La reciente disolución del Congreso por parte del presidente Martín Vizcarra ha tensado al máximo el marco constitucional; marco que –hoy notamos– quizá no estaba del todo acondicionado para enfrentar una situación límite como la que se desenvolvió a inicios de semana.
Inevitablemente, el fuerte remezón a los cimientos institucionales del país debilita también la firmeza de su sistema económico. Es difícil encontrar un analista económico que no haya expresado preocupación por el impacto de los últimos sucesos sobre los mercados, la producción o el empleo.
Hay motivos de diverso calibre para su angustia. En primer lugar, si la incertidumbre política trae vientos opuestos a la predictibilidad que requiere la inversión privada, el Perú se habría comprado una pequeña tormenta. ¿Cuál será la línea de acción que seguirá el Gabinete liderado por el nuevo primer ministro Vicente Zeballos? Después de todo, algunos nombres del nuevo equipo entusiasman bastante menos que otros, y sobre varios se ciñen solo interrogantes. ¿Cuál será la relación del Ejecutivo con la Comisión Permanente del Congreso y qué rol le tocará cumplir al Tribunal Constitucional en este embrollo? ¿Es factible un escenario de elecciones generales en los siguientes meses? Todas estas son dudas razonables que un inversionista cauto o una familia evaluando una compra importante –como una hipoteca– podrían bien plantearse antes de seguir adelante. Paradójicamente, la propuesta de adelanto de elecciones tuvo como objetivo evitar, precisamente, un escenario de incertidumbre prolongada como este.

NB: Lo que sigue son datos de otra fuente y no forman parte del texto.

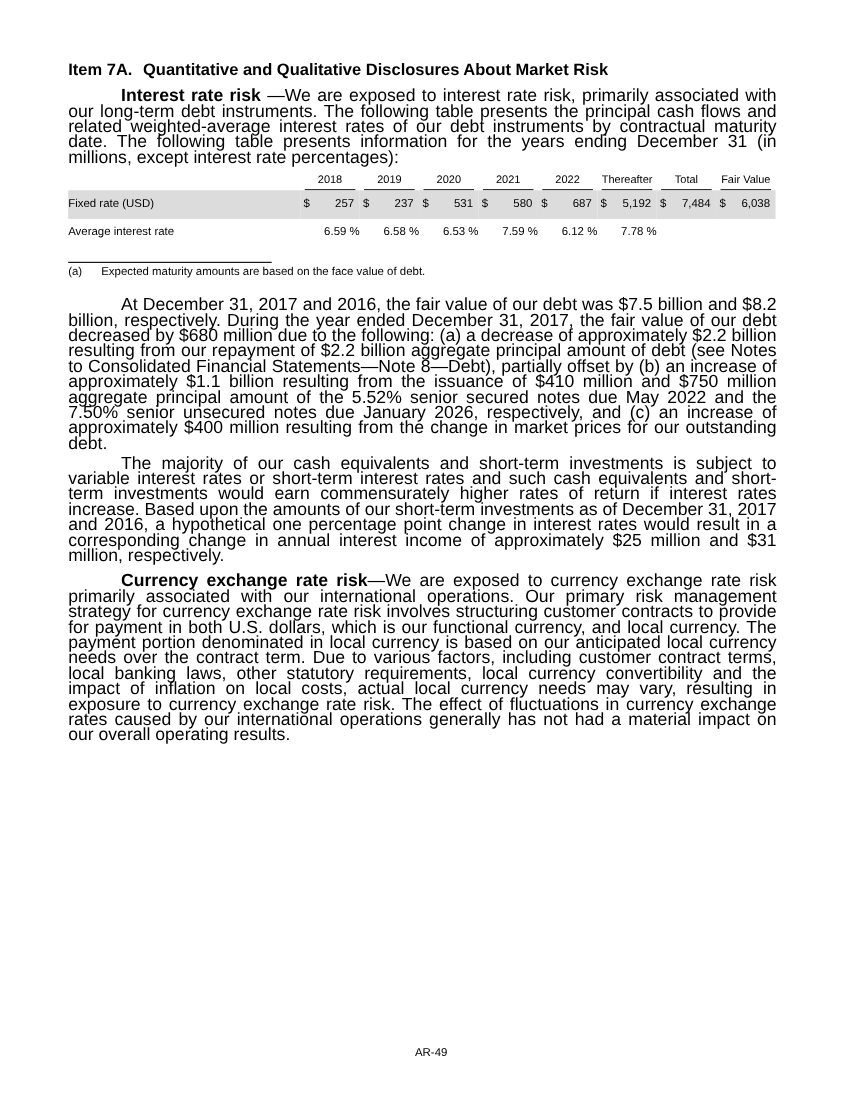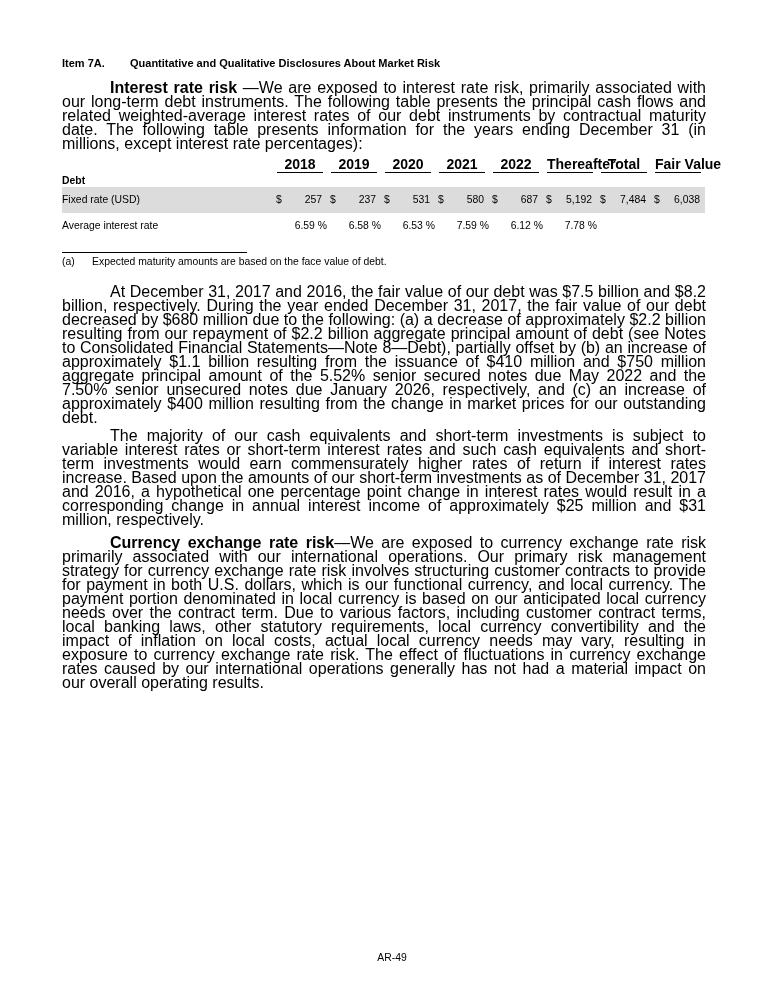--- a/index.html
+++ b/index.html
@@ -12,21 +12,21 @@
     overflow: hidden;
   }
   .page {
     position: absolute; inset: 0;
     padding: 57px 62px 0 62px;
   }
   
   .heading {
     display: flex;
     font-weight: bold;
-    font-size: 11px;
+    font-size: 15px;
     line-height: 13px;
   }
   .heading .item-no { width: 68px; flex: 0 0 68px; }
 
   
   p.body {
     font-size: 16px;
     line-height: 14px;
     text-align: justify;
     text-indent: 48px;
@@ -61,22 +61,22 @@
   .span-head {
     font-weight: bold;
     font-size: 9.8px;
     text-align: center;
     border-bottom: 2px solid #8c8c8c;
     margin: 0 3px 0 4px;
     padding-bottom: 1px;
     white-space: nowrap;
   }
   .col-head {
-    font-weight: bold;
-    font-size: 14px;
+    font-weight: normal;
+    font-size: 10px;
     text-align: center;
     border-bottom: 1.5px solid #000;
     margin: 0 4px 0 4px;
     padding-bottom: 2px;
     white-space: nowrap;
   }
   .section-label { font-weight: bold; }
   tr.shaded td { background: #dcdcdc; }
   .money {
     display: flex;
@@ -154,24 +154,20 @@
       <td>
             <div class="col-head">Thereafter</div>
           </td>
       <td>
             <div class="col-head">Total</div>
           </td>
       <td>
             <div class="col-head">Fair Value</div>
           </td>
     </tr>
-    <tr class="section-row">
-      <td class="section-label">Debt</td>
-      <td colspan="8"></td>
-    </tr>
     <tr class="data-row shaded">
       <td>Fixed rate (USD)</td>
       <td>
             <div class="money">
               <span>$</span>
               <span>257</span>
             </div>
           </td>
       <td>
             <div class="money">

En segundo lugar, y de manera aún más significativa, el riesgo de que la crisis política lleve a cambios en los fundamentos económicos no es menor. Sin necesidad de caer en extremismos o de ver al fantasma del comunismo recorriendo el país, no es difícil observar que el desenlace de la crisis actual es precisamente el que pedían los grupos de izquierda para avanzar su agenda, como mencionamos en estas páginas ayer.
El panorama se agrava en el contexto de las próximas elecciones parlamentarias. Inevitablemente, será un proceso electoral improvisado, con partidos a medio armar, y candidatos cogidos al vuelo con poco que perder. ¿Qué seguridad jurídica puede dar un Congreso elegido así, a salto de mata, posiblemente muy fragmentado, y que durará además un año y medio? Este corto tiempo parlamentario, sin embargo, es suficiente en número de legislaturas para hacer reformas constitucionales, fraguadas al calor de la insatisfacción ciudadana y el populismo irresponsable, que podrían infligir un daño irreparable sobre la estructura económica.
Los pilares económicos fundamentales a defender son pocos, pero son. Entre estos se cuentan la prohibición del Estado de participar en actividades empresariales –salvo ley expresa y por alto interés público–; la inviolabilidad de la propiedad privada; la independencia del BCR; la responsabilidad fiscal; la integración económica con el mundo; la libertad de mercado, y pocos más. Este modelo, con sus limitaciones, imperfecciones y espacios de mejora, ha permitido un salto nunca antes visto en la calidad de vida de los peruanos.
El trasvase lógico desde la desilusión ciudadana con el contexto político actual hacia un pedido popular de reforma económica estructural no es obvio ni legítimo, pero puede ser hábilmente construido y manipulado por aquellos viejos especialistas en diseñar narrativas acordes con su agenda política de desintegración del sistema. En un Congreso de poca representatividad, solidez y preparación como el que se avecina, y en medio del caos político y las acusaciones de corrupción de las que todos han sido testigos en los últimos años, la oportunidad se les presenta madura.
Si bien la propuesta de reformas constitucionales profundas ha sido derrotada en repetidas ocasiones en las urnas y no aparece hoy como el escenario más probable, perder de vista el duro contexto político del que vienen cargados los próximos comicios podría resultar una negligencia demasiado cara.